> “The top row of alphabetic keys of the standa...
# linking-together
c
“The top row of alphabetic keys of the standard typewriter reads QWERTY. For me this symbolizes the way in which technology can all too often serve not as a force for progress but for keeping things stuck. The QWERTY arrangement has no rational explanation, only a historical one. It was introduced in response to a problem in the early days of the typewriter: The keys used to jam. The idea was to minimize the collision problem by separating those keys that followed one another frequently … QWERTY has stayed on despite the existence of other, more “rational” systems ... Although these justifications have no rational foundation, they illustrate a process, a social process, of myth construction that allows us to build a justification for primitivity into any system. And I think that we are well on the road to doing exactly the same thing with the computer. We are in the process of digging ourselves into an anachronism by preserving practices that have no rational basis beyond their historical roots in an earlier period of technological and theoretical development.”

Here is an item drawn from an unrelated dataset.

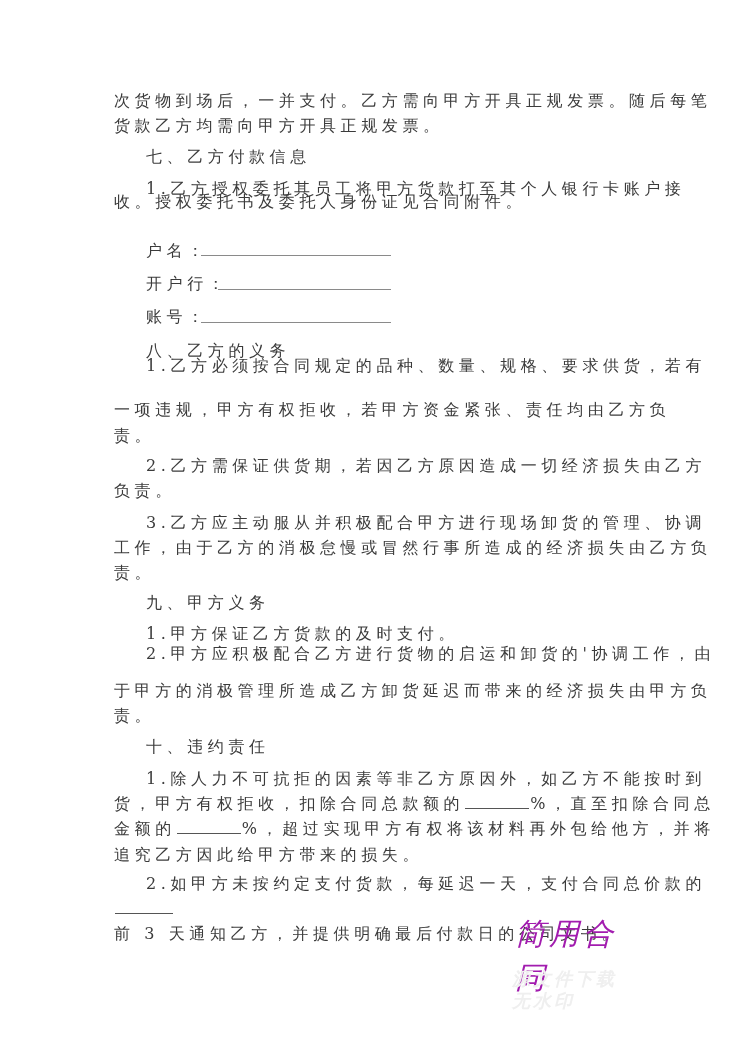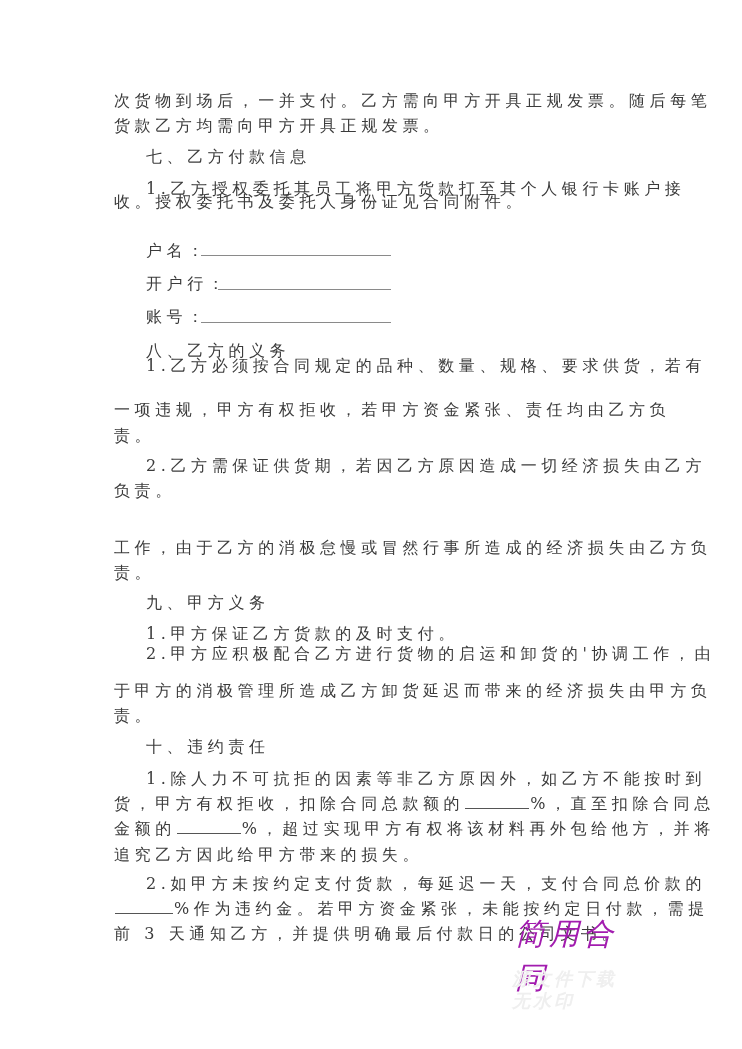"3.乙方应主动服从并积极配合甲方进行现场卸货的管理、协调" div.line { html: none -> <div>3.乙方应主动服从并积极配合甲方进行现场卸货的管理、协调</div> }
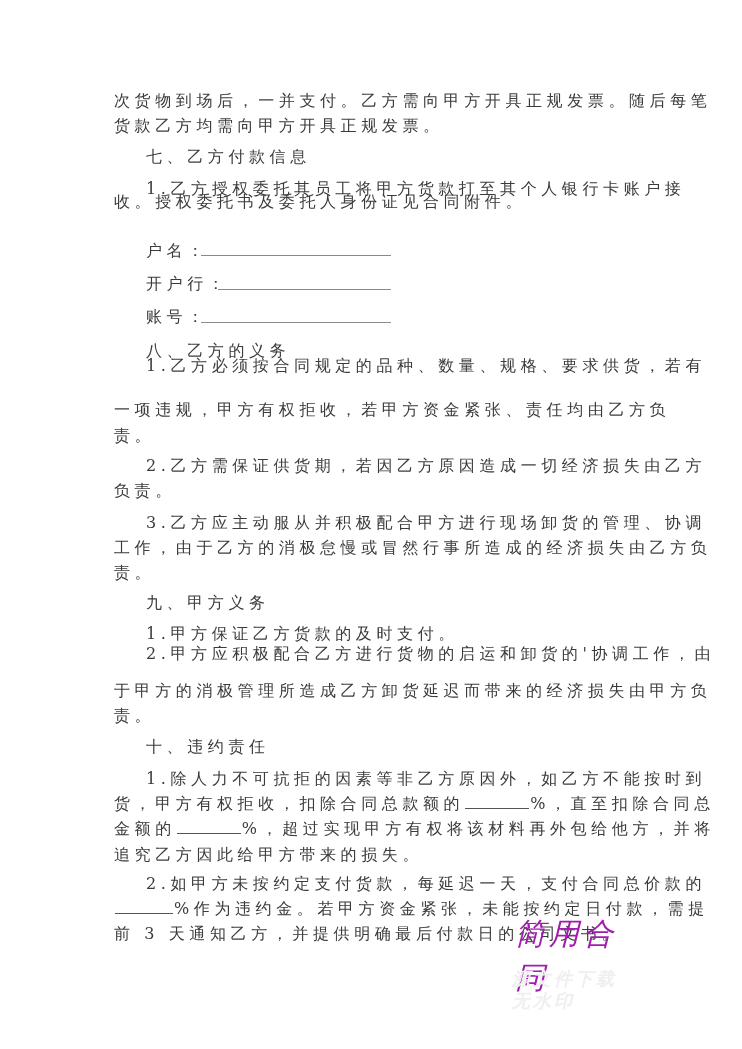"%作为违约金。若甲方资金紧张，未能按约定日付款，需提" span { html: <span>%作为违约金。若甲方资金紧张，未能按约定日付款，需提</span> -> none }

From “Mindstorms: Children, Computers, and Powerful Ideas” http://worrydream.com/refs/Papert%20-%20Mindstorms%201st%20ed.pdf
Thinking about how swiping is what I do on my phone now, and also how Zhuyin input is actually organized on the keyboard phonetically. Not only that, but the initial part of a syllable is on the left, the final is on the right, and so it's not weird to type both parts at once. Also since this is for Chinese and the next step is picking the characters you actually want, so can, depending, skip bits, though I see that more with Pinyin input: type the first letter of each word, and you're good to go.